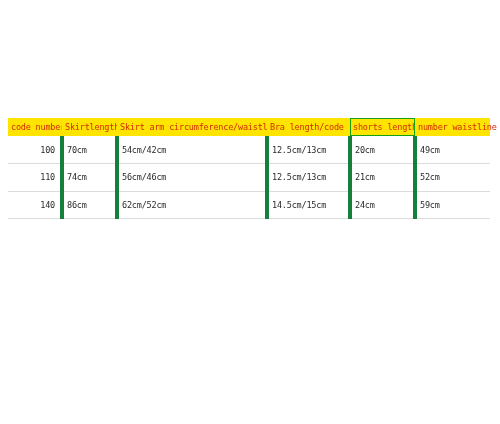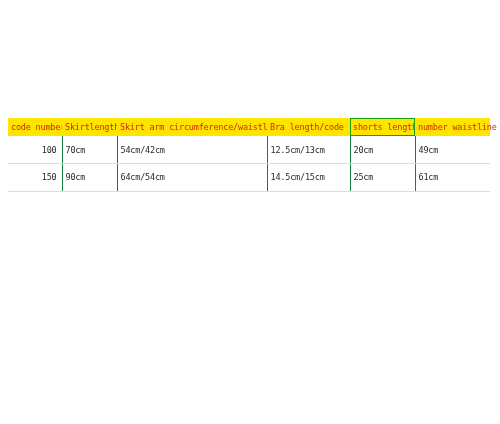--- a/index.html
+++ b/index.html
@@ -66,7 +66,7 @@
     white-space: nowrap;
     vertical-align: middle;
     border-bottom: 1px solid #dcdcdc;
-    border-right: 1px solid #15803d;
+    border-right: 4px solid #15803d;
   }
 
   table.chart tbody td:last-child {

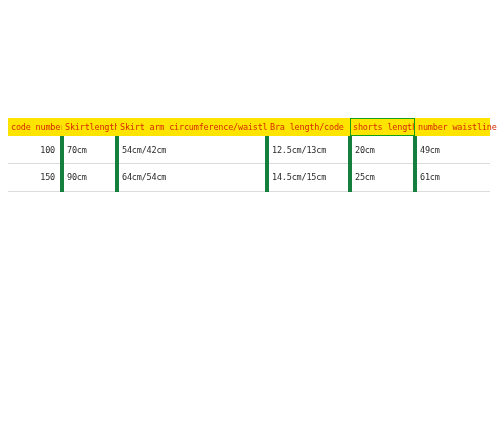--- a/index.html
+++ b/index.html
@@ -120,6 +120,14 @@
         <td>49cm</td>
       </tr>
       <tr>
+        <td class="code">110</td>
+        <td>74cm</td>
+        <td>56cm/46cm</td>
+        <td>12.5cm/13cm</td>
+        <td>21cm</td>
+        <td>52cm</td>
+      </tr>
+      <tr>
         <td class="code">150</td>
         <td>90cm</td>
         <td>64cm/54cm</td>

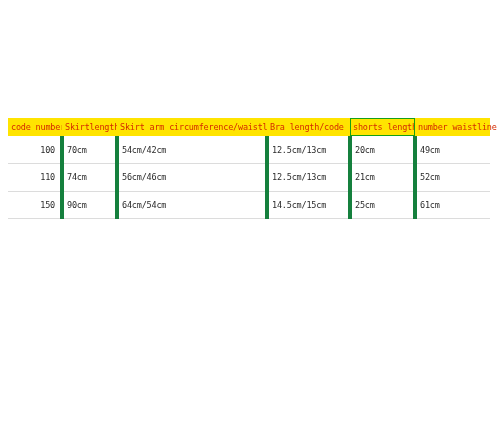--- a/index.html
+++ b/index.html
@@ -128,6 +128,14 @@
         <td>52cm</td>
       </tr>
       <tr>
+        <td class="code">140</td>
+        <td>86cm</td>
+        <td>62cm/52cm</td>
+        <td>14.5cm/15cm</td>
+        <td>24cm</td>
+        <td>59cm</td>
+      </tr>
+      <tr>
         <td class="code">150</td>
         <td>90cm</td>
         <td>64cm/54cm</td>

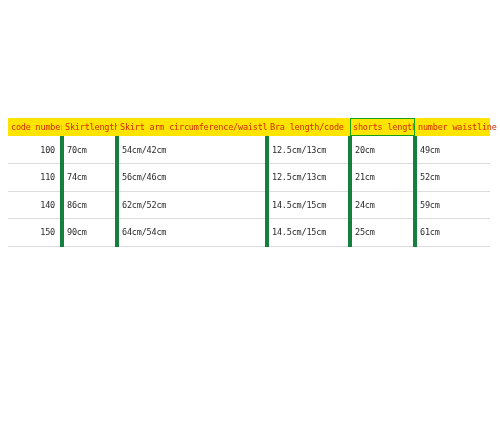--- a/index.html
+++ b/index.html
@@ -135,14 +135,6 @@
         <td>24cm</td>
         <td>59cm</td>
       </tr>
-      <tr>
-        <td class="code">150</td>
-        <td>90cm</td>
-        <td>64cm/54cm</td>
-        <td>14.5cm/15cm</td>
-        <td>25cm</td>
-        <td>61cm</td>
-      </tr>
     </tbody>
   </table>
 </div>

□ □ □

_Exercise requirements_
Go through the entries above and report each line with the string "table" in it.

_Task result_
   table.chart tbody td:last-child {
   </table>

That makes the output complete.